* [PROBLEM TO SOLVE]
Would you copy the records exactly, leaving the pictures out?

(Change detection data)

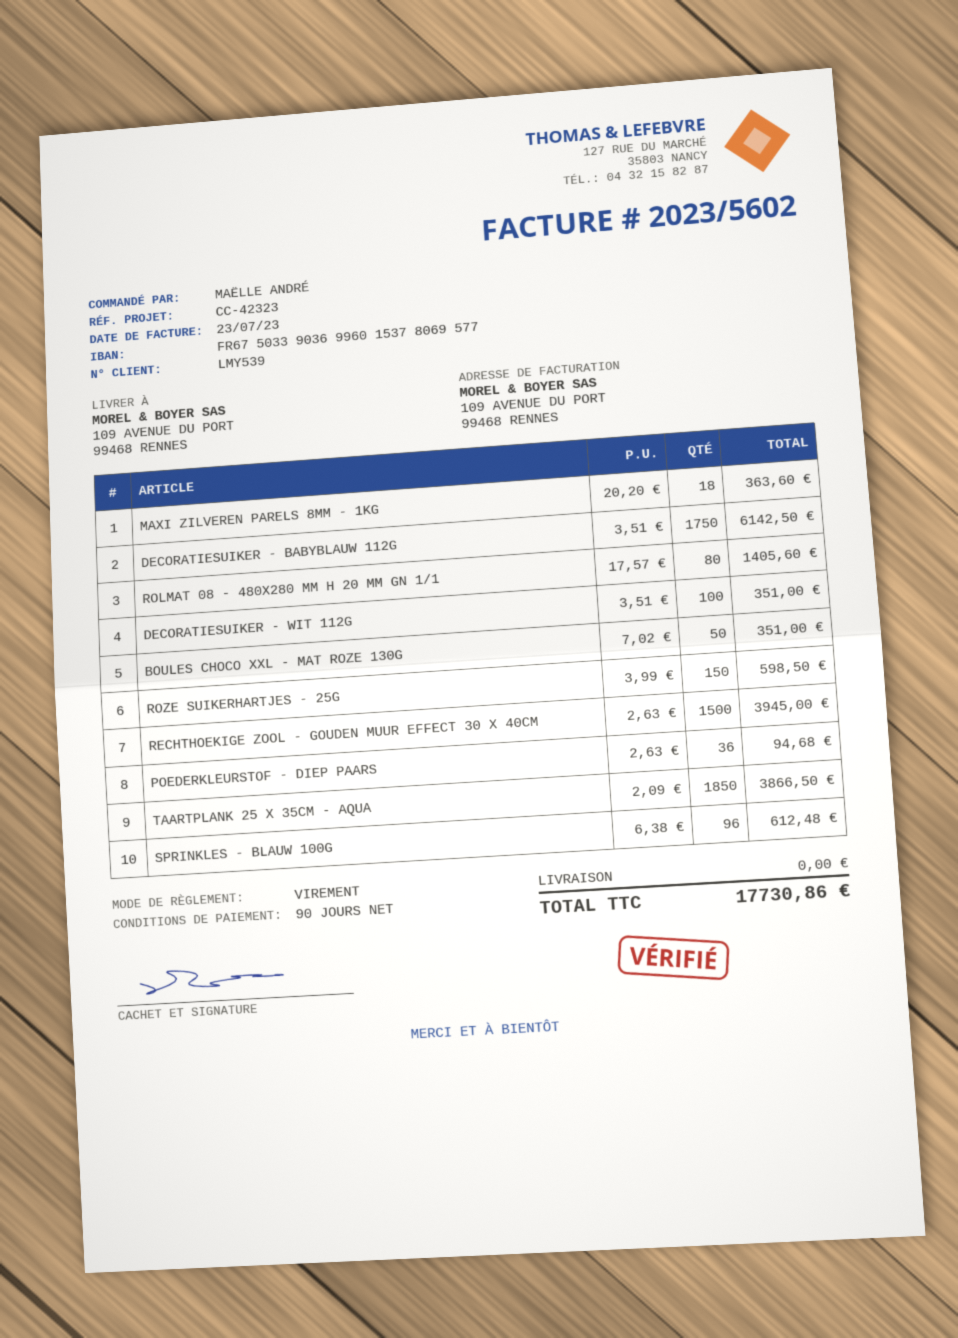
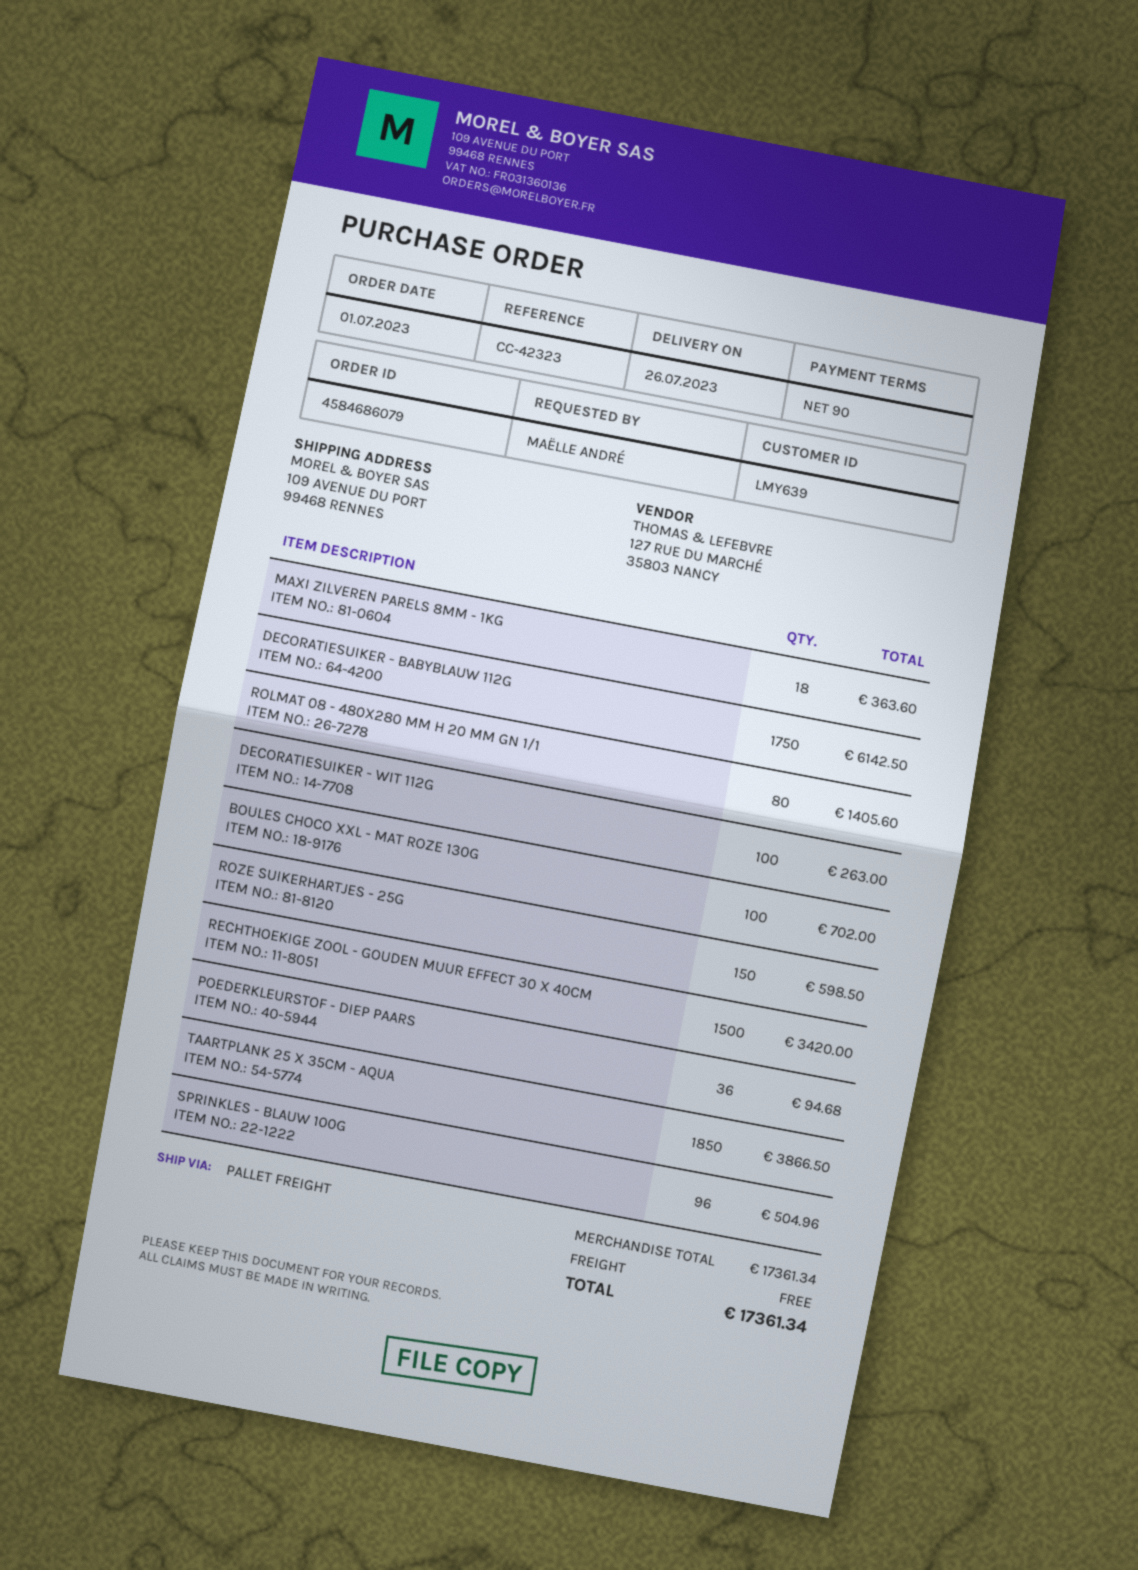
customer number: LMY539 -> LMY639
DECORATIESUIKER - WIT 112G: 100 for 351.00 -> 100 for 263.00
BOULES CHOCO XXL - MAT ROZE 130G: 50 for 351.00 -> 100 for 702.00
RECHTHOEKIGE ZOOL - GOUDEN MUUR EFFECT 30 X 40CM: 1500 for 3945.00 -> 1500 for 3420.00
SPRINKLES - BLAUW 100G: 96 for 612.48 -> 96 for 504.96
total: 17730.86 -> 17361.34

* [ANSWER TO THE PROBLEM]
customer number: LMY539 -> LMY639
DECORATIESUIKER - WIT 112G: 100 for 351.00 -> 100 for 263.00
BOULES CHOCO XXL - MAT ROZE 130G: 50 for 351.00 -> 100 for 702.00
RECHTHOEKIGE ZOOL - GOUDEN MUUR EFFECT 30 X 40CM: 1500 for 3945.00 -> 1500 for 3420.00
SPRINKLES - BLAUW 100G: 96 for 612.48 -> 96 for 504.96
total: 17730.86 -> 17361.34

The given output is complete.